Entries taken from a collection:
+---+

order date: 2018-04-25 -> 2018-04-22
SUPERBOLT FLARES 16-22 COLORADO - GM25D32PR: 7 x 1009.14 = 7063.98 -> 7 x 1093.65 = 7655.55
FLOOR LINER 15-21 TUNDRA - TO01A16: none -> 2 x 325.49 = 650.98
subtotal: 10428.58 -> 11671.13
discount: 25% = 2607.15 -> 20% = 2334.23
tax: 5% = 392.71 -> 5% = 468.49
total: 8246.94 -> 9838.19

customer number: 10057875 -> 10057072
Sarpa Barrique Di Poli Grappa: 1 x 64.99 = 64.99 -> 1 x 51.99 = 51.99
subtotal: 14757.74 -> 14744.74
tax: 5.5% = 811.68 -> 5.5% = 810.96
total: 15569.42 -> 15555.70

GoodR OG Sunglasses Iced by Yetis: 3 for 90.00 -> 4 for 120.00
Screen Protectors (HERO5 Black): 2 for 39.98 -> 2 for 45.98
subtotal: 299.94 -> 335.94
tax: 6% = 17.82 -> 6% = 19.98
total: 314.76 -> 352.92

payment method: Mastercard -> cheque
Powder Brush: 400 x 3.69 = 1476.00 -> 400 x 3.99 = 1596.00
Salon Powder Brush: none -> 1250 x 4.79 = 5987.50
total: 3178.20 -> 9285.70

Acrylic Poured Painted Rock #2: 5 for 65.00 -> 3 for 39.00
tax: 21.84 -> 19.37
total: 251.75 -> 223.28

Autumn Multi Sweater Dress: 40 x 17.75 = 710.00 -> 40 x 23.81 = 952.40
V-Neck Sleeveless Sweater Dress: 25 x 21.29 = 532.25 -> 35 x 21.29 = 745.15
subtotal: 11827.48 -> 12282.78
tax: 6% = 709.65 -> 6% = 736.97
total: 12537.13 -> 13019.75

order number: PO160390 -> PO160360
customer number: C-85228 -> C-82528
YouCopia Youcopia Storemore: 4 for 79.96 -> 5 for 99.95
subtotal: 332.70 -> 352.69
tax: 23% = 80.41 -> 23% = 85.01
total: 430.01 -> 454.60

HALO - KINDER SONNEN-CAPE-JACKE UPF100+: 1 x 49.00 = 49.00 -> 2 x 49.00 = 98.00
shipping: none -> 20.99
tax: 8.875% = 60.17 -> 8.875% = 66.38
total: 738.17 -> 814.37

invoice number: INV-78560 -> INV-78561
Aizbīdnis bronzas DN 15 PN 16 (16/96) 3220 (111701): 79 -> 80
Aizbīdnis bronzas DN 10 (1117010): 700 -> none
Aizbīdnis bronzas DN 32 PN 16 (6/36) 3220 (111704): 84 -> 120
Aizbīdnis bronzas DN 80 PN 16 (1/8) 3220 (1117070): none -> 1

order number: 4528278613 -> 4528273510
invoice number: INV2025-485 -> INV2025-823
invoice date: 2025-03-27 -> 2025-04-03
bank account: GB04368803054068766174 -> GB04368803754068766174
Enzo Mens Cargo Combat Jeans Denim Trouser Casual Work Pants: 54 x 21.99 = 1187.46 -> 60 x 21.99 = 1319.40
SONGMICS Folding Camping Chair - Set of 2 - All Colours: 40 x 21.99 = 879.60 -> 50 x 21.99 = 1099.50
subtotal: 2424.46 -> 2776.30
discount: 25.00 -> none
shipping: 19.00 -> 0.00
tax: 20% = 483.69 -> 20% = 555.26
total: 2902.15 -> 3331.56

+---+

* _Problem requirements_
Pull every line containing "subtotal" out of the data above.

* _Response area_
subtotal: 10428.58 -> 11671.13
subtotal: 14757.74 -> 14744.74
subtotal: 299.94 -> 335.94
subtotal: 11827.48 -> 12282.78
subtotal: 332.70 -> 352.69
subtotal: 2424.46 -> 2776.30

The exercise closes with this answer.